Extracted data entries:
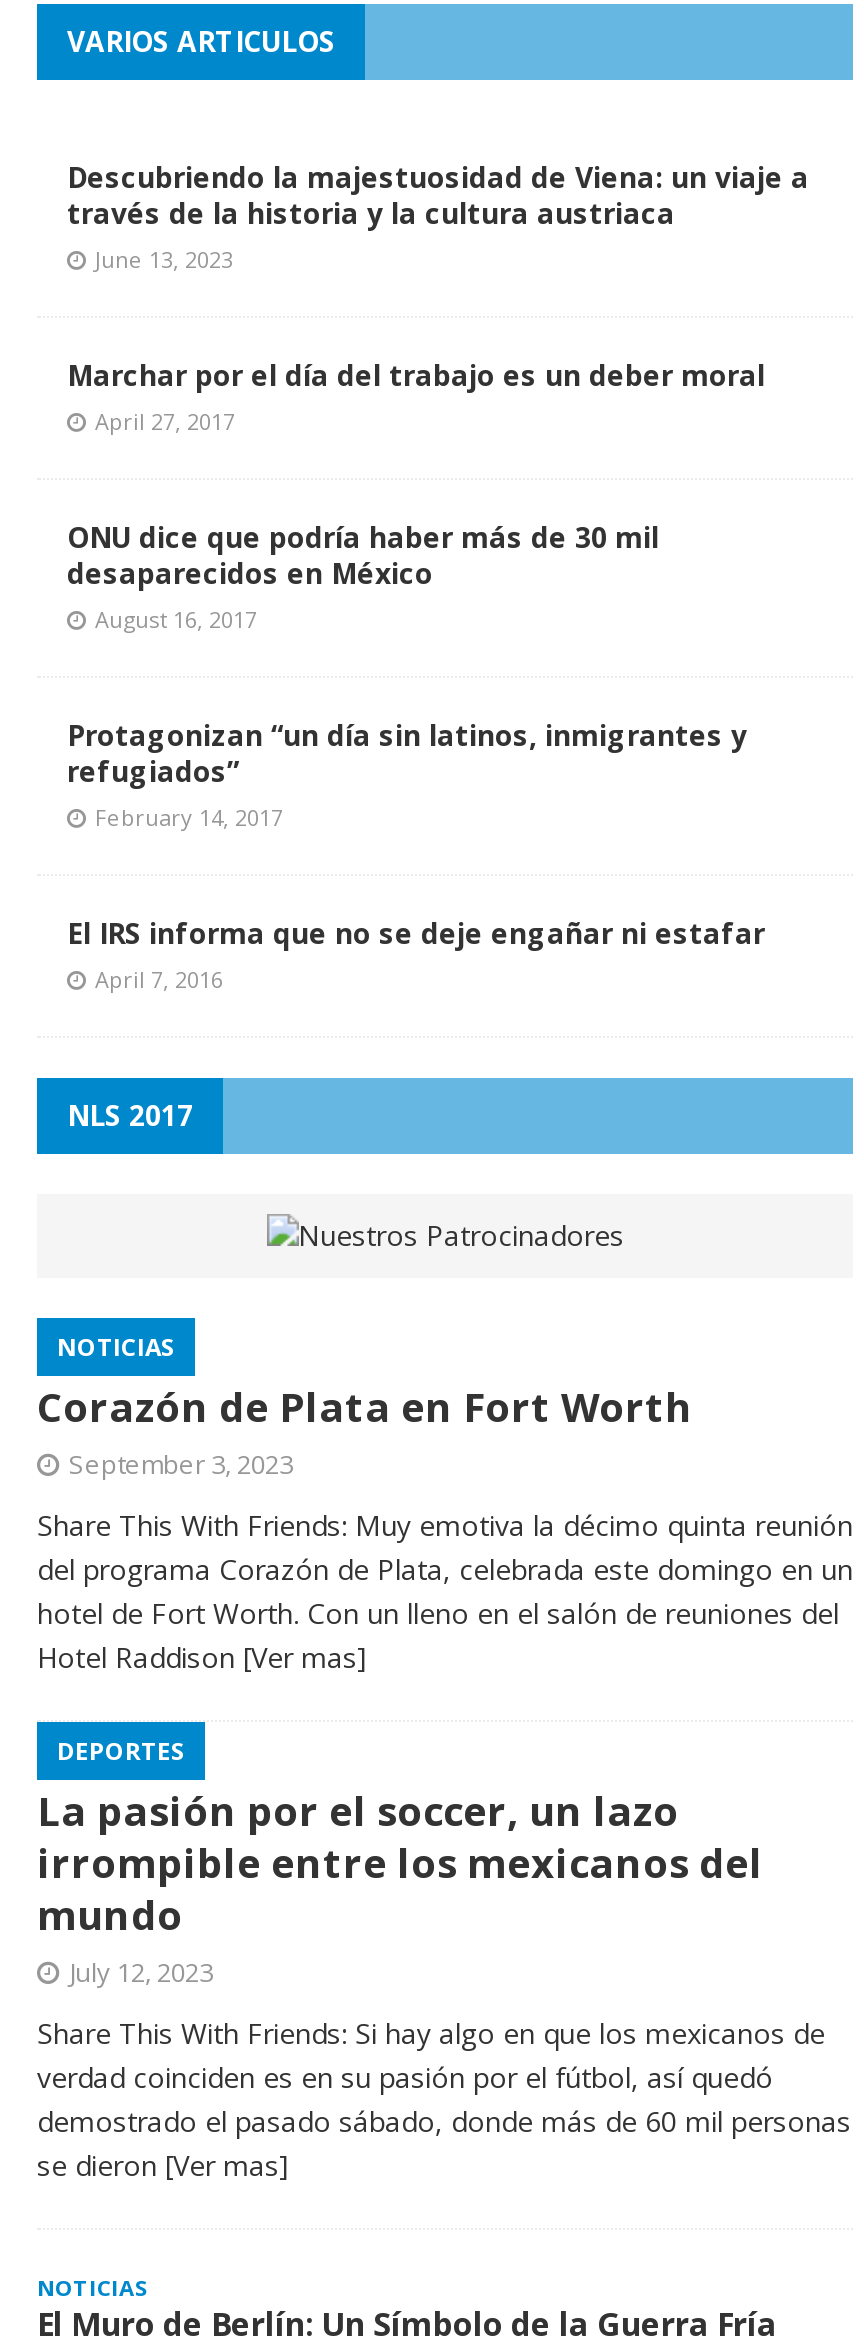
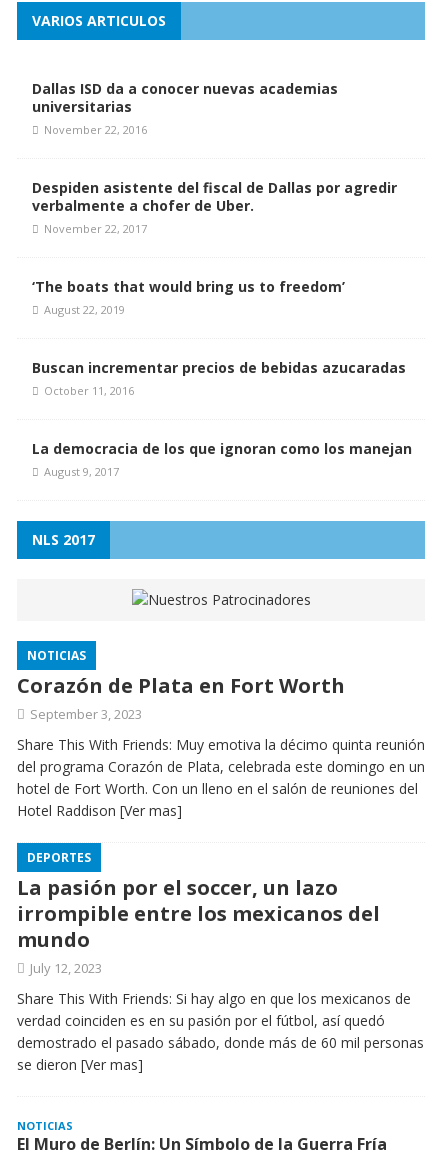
- Descubriendo la majestuosidad de Viena: un viaje a
- través de la historia y la cultura austriaca
- June 13, 2023
+ Dallas ISD da a conocer nuevas academias
+ universitarias
+ November 22, 2016

- Marchar por el día del trabajo es un deber moral
- April 27, 2017
+ Despiden asistente del fiscal de Dallas por agredir
+ verbalmente a chofer de Uber.
+ November 22, 2017

- ONU dice que podría haber más de 30 mil
- desaparecidos en México
- August 16, 2017
+ ‘The boats that would bring us to freedom’
+ August 22, 2019

- Protagonizan “un día sin latinos, inmigrantes y
- refugiados”
- February 14, 2017
+ Buscan incrementar precios de bebidas azucaradas
+ October 11, 2016

- El IRS informa que no se deje engañar ni estafar
- April 7, 2016
+ La democracia de los que ignoran como los manejan
+ August 9, 2017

Problem details: Give only the number of lines in the entries above that hold the string "Dallas".

Answer box: 2